Write out only the final part of the records below. It begins with the line that contains "- 2. Place it in android/ArtsHack/libs" and ends with the last line.

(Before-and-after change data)

= = = = =

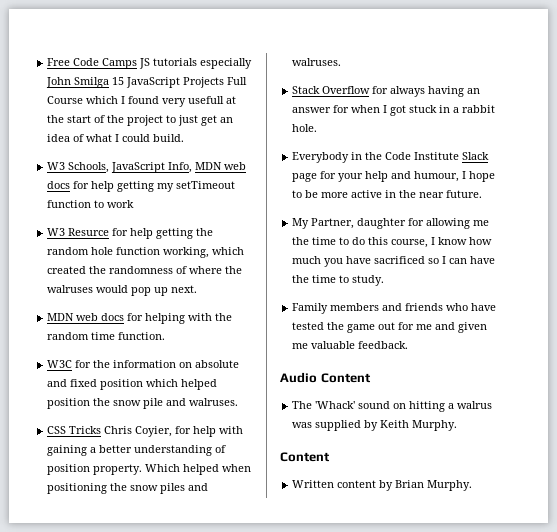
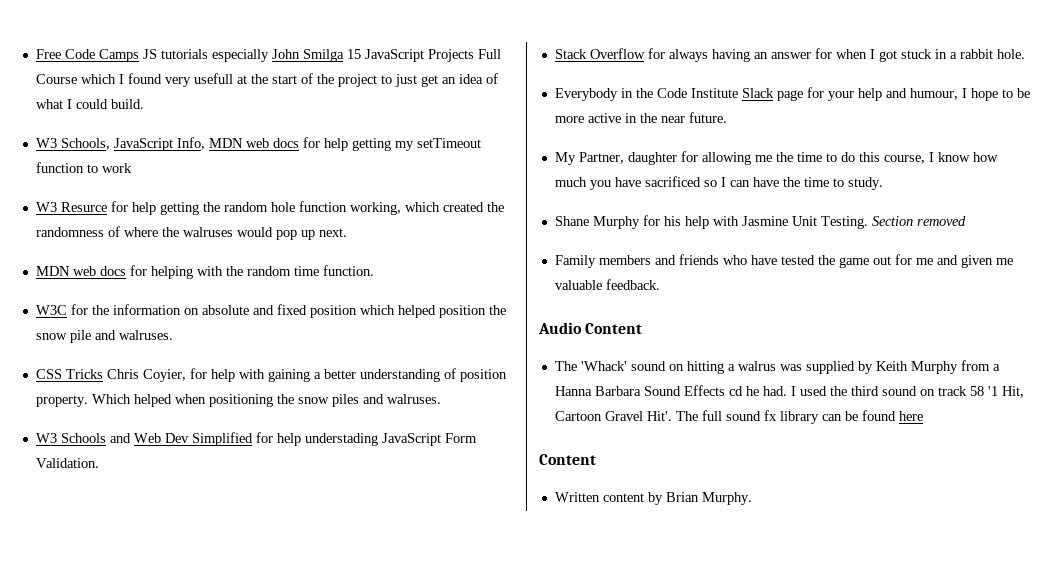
+ W3 Schools and Web Dev Simplified for help understading JavaScript Form Validation.
+ Shane Murphy for his help with Jasmine Unit Testing. Section removed
- The 'Whack' sound on hitting a walrus was supplied by Keith Murphy.
+ The 'Whack' sound on hitting a walrus was supplied by Keith Murphy from a Hanna Barbara Sound Effects cd he had. I used the third sound on track 58 '1 Hit, Cartoon Gravel Hit'. The full sound fx library can be found here

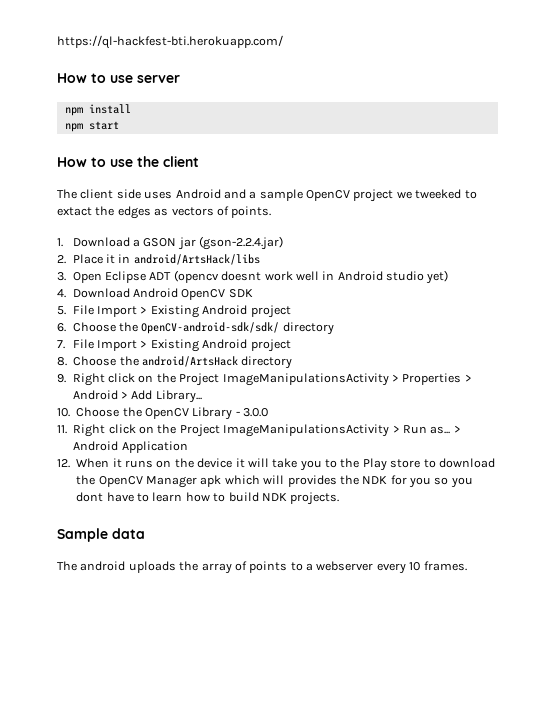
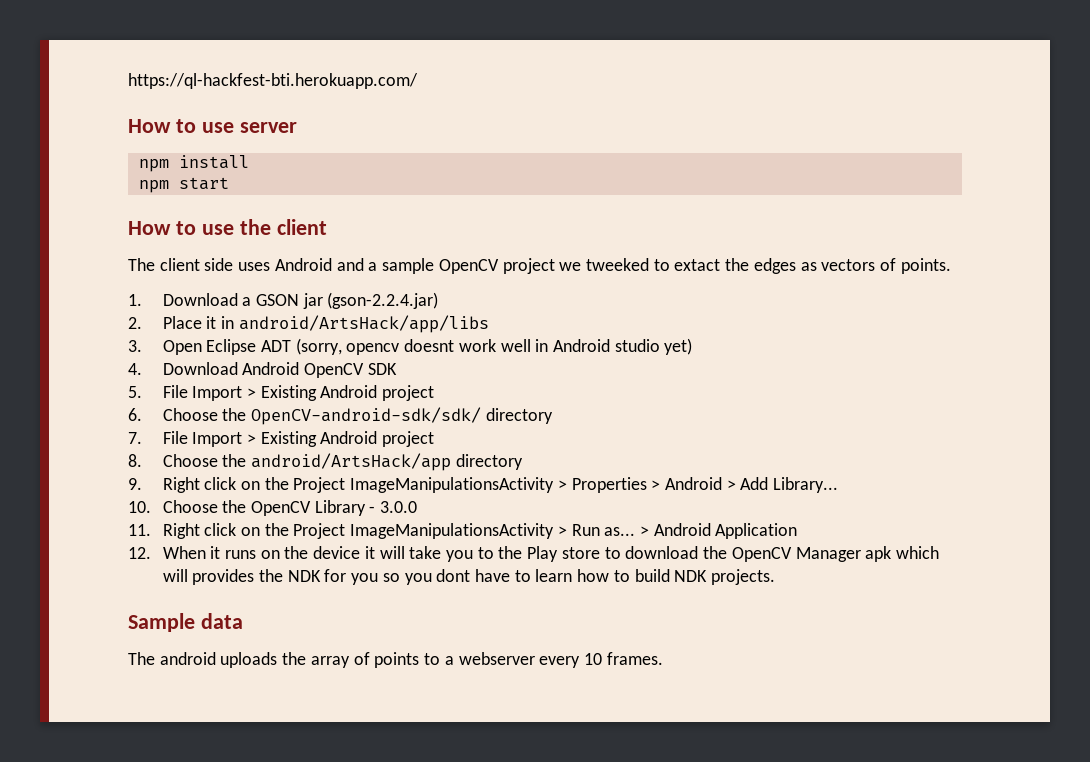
- 2. Place it in android/ArtsHack/libs
+ 2. Place it in android/ArtsHack/app/libs
- 3. Open Eclipse ADT (opencv doesnt work well in Android studio yet)
+ 3. Open Eclipse ADT (sorry, opencv doesnt work well in Android studio yet)
- 8. Choose the android/ArtsHack directory
+ 8. Choose the android/ArtsHack/app directory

= = = = =

Answer.
- 2. Place it in android/ArtsHack/libs
+ 2. Place it in android/ArtsHack/app/libs
- 3. Open Eclipse ADT (opencv doesnt work well in Android studio yet)
+ 3. Open Eclipse ADT (sorry, opencv doesnt work well in Android studio yet)
- 8. Choose the android/ArtsHack directory
+ 8. Choose the android/ArtsHack/app directory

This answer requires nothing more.